I leave before he can speak again.
Shen Yue does not come to me afterward.
That absence screams louder than accusation.
I retreat instead to the lowest level of the tower, where the Presence presses closest to the world and the world presses back. The stone here hums with layered sutras, Daoist seals woven into Buddhist negation, all of it bent around something that refuses naming.
I kneel.
Not in prayer.
In calculation.
They want me isolated.
They want me desperate.
They want me cruel enough that killing me feels like mercy.
The Presence does not answer.
But it does not object when I act.
That night, I summon the Black Tigers again.
Not all of them.
Only the captains.
They arrive wary now, eyes flicking to the place where Qiu died. I let the silence stretch.
"There is a leak," I say finally. "Information is moving through my command structure faster than through the city."
No one speaks.
"I do not care who it is," I continue. "I care that it stops."
One captain steps forward. "My lord… if you mean to investigate—"
I raise my hand.
"No," I say. "I mean to end the question."
I select three names.
None of them are guilty.
I know that.
The Presence knows that too.
They are symbols. Nodes. Points where fear will propagate cleanly.

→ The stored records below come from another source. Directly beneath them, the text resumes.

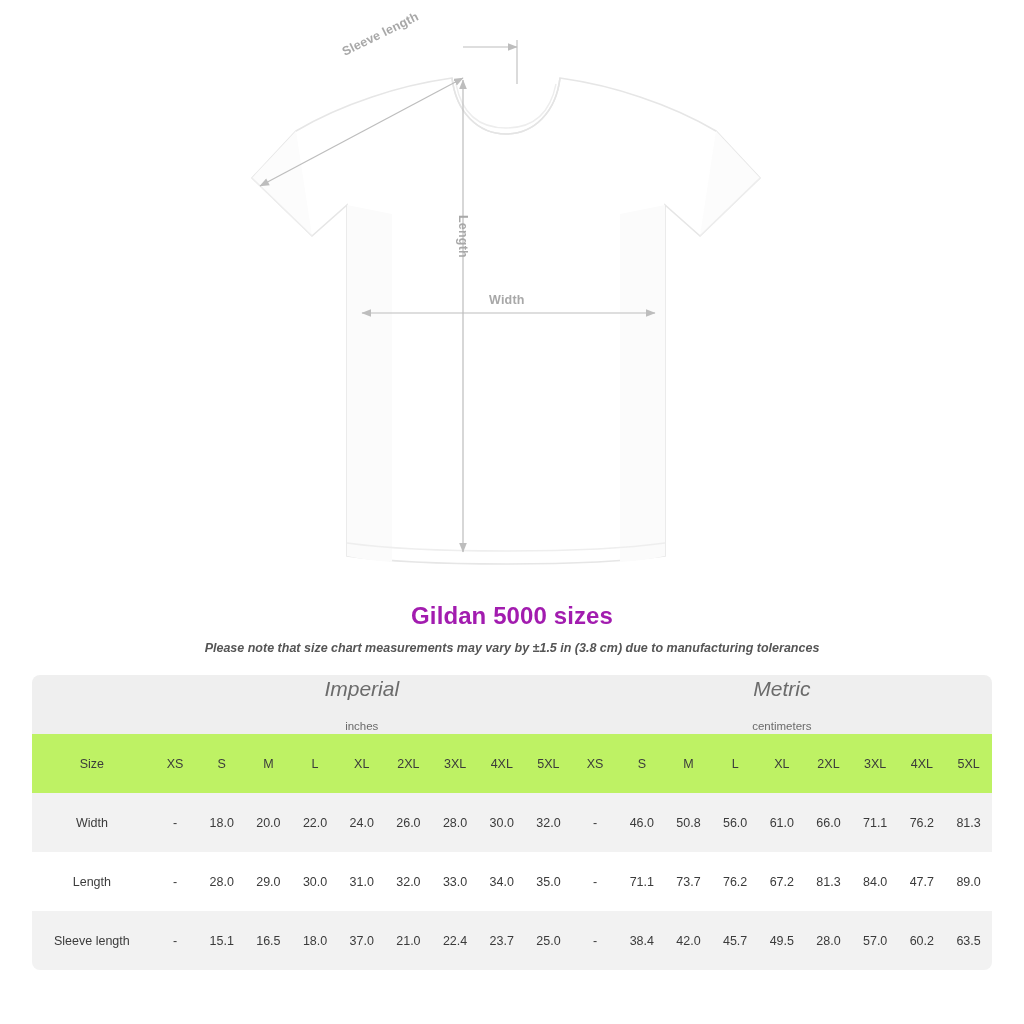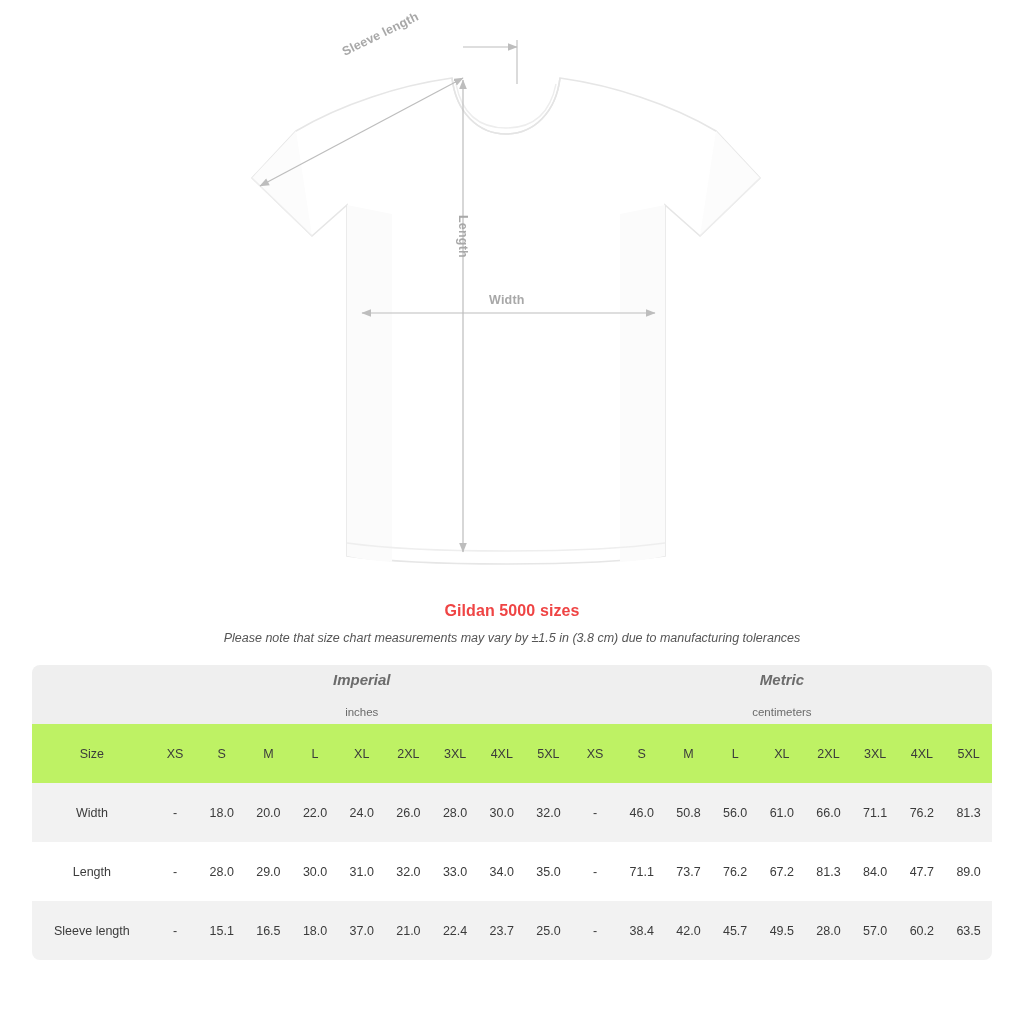--- a/index.html
+++ b/index.html
@@ -60,9 +60,9 @@
     margin-top: 22px;
   }
   .chart-title {
-    font-size: 16px;
-    font-weight: bold;
-    color: #ef4444;
+    font-size: 24px;
+    font-weight: bold;
+    color: #a21caf;
     letter-spacing: 0.1px;
   }
   .chart-note {

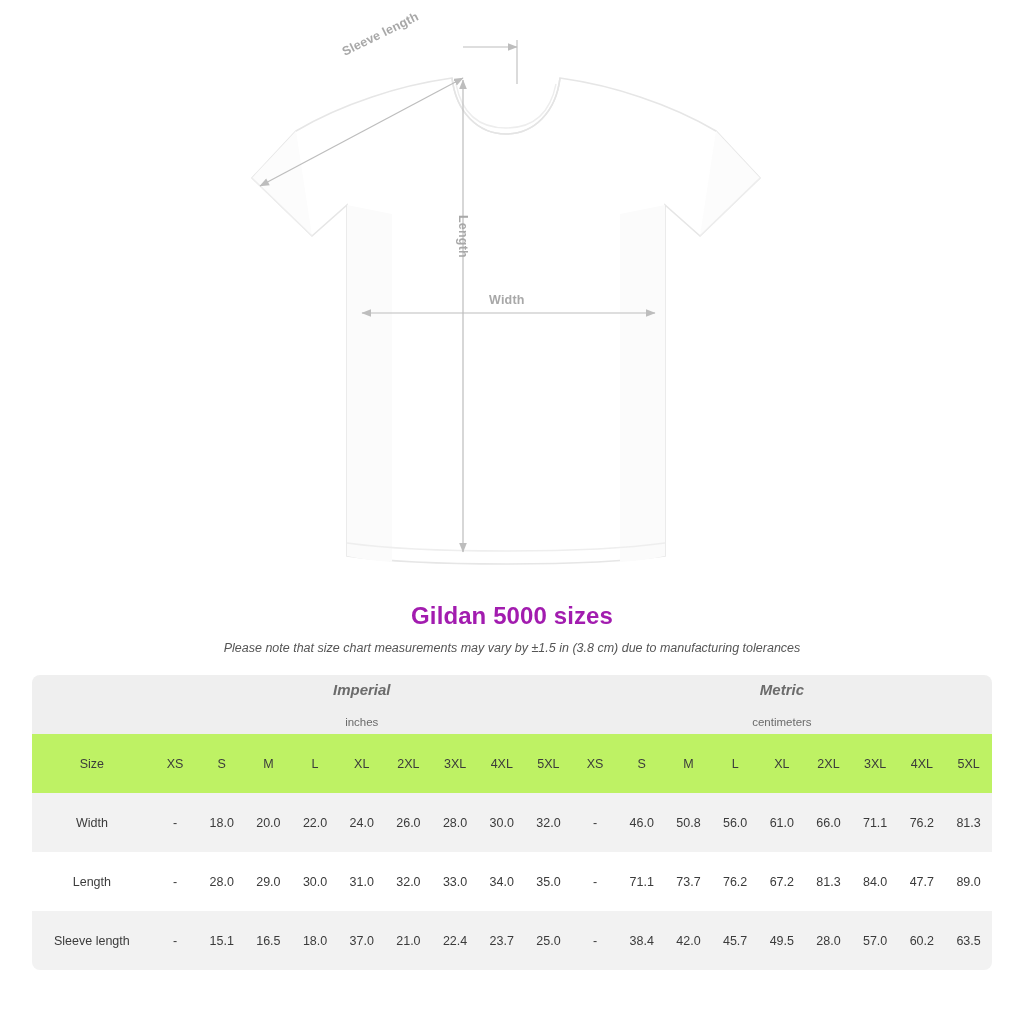--- a/index.html
+++ b/index.html
@@ -70,6 +70,7 @@
     font-style: italic;
     color: #555555;
     margin-top: 11px;
+    font-weight: bold;
   }
 
   

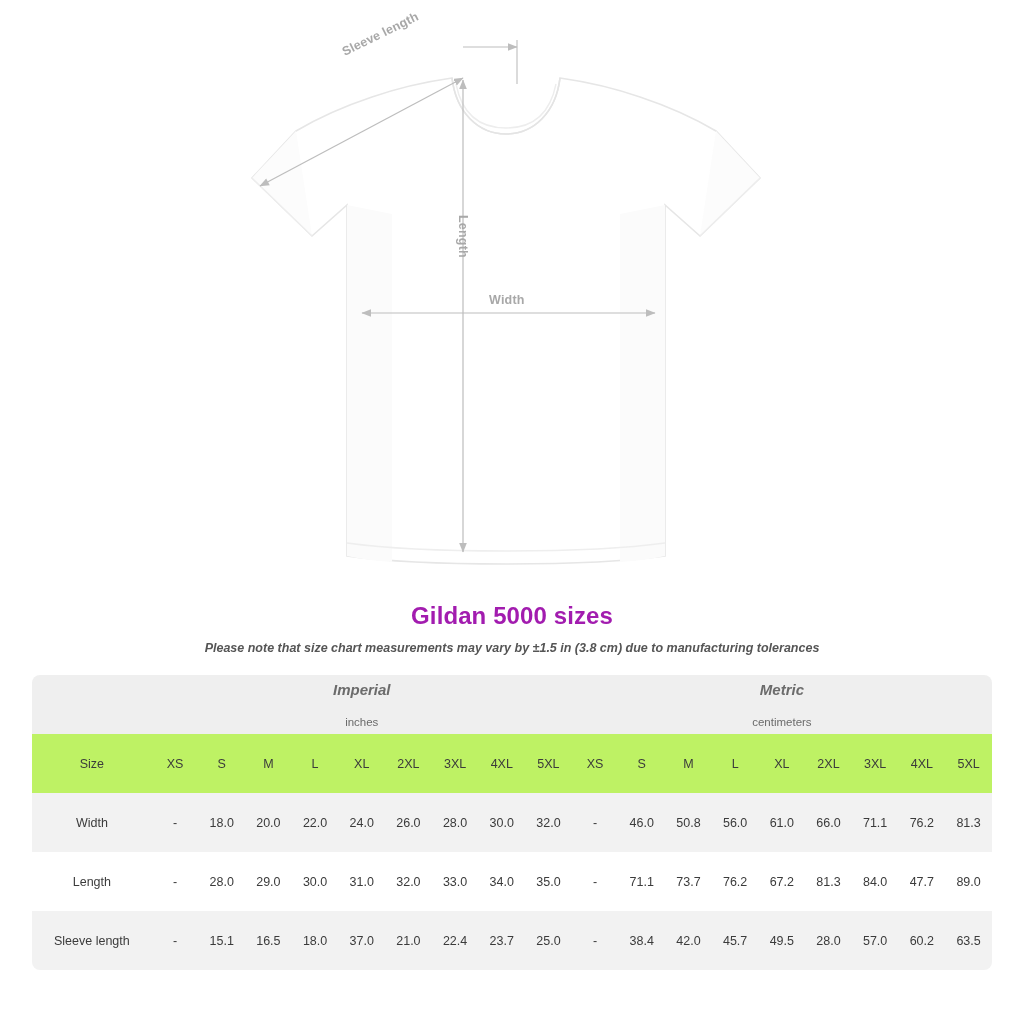--- a/index.html
+++ b/index.html
@@ -99,9 +99,9 @@
     height: 72px;
   }
   .unit-row .unit-main {
-    font-size: 15px;
+    font-size: 21px;
     font-style: italic;
-    font-weight: bold;
+    font-weight: normal;
     color: #6b6b6b;
     display: block;
     line-height: 1.15;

The executions are public.
Not brutal.
Ceremonial.
Each death is quick, precise, accompanied by a statement of necessity rather than accusation. The city watches. Zhou records. The South whispers.
By dawn, the Black Tigers are no longer a fighting force.
They are a warning.
Shen Yue finds me afterward.
Her face is composed. Her eyes are not.
"This isn't containment," she says. "This is erosion."
"They tried to kill me," I reply.
"And now you're proving them right," she snaps.
The words land harder than any blade.
She exhales, steadying herself.
"The plan is moving," she says quietly. "Faster than I wanted."
I study her.
"What plan?"
She does not answer.
That silence tells me everything.
"You're still going through with it," I say.
Her jaw tightens.
"Yes."
"For him?" I ask. "For the throne?"
"For the city," she replies. "For whatever survives this."
I step closer.
"And me?"
She hesitates.
Just a fraction.
I nod.
That is enough.
Beyond the walls, Zhou's banners lift again—not in challenge, but in approval. Their messengers carry new proclamations: Emergency Stabilization Required. Danger of Singular Authority. Protect the Population.
The South announces its procession will arrive sooner than planned.
And beneath the tower, the Presence hums, indifferent to innocence, unmoved by justification, vast enough to swallow every reason I give myself.
I understand now.
They are not preparing to defeat me.
They are preparing to replace me.
And if I continue down this path—if I keep letting the Presence harden me into something colder, cleaner, easier to condemn—
Then when the blade finally comes, the city will thank whoever holds it.
The realization does not stop me.
It steadies me.
Because if they are going to kill me for becoming a monster—
Then I will decide exactly what kind of monster they have to face first.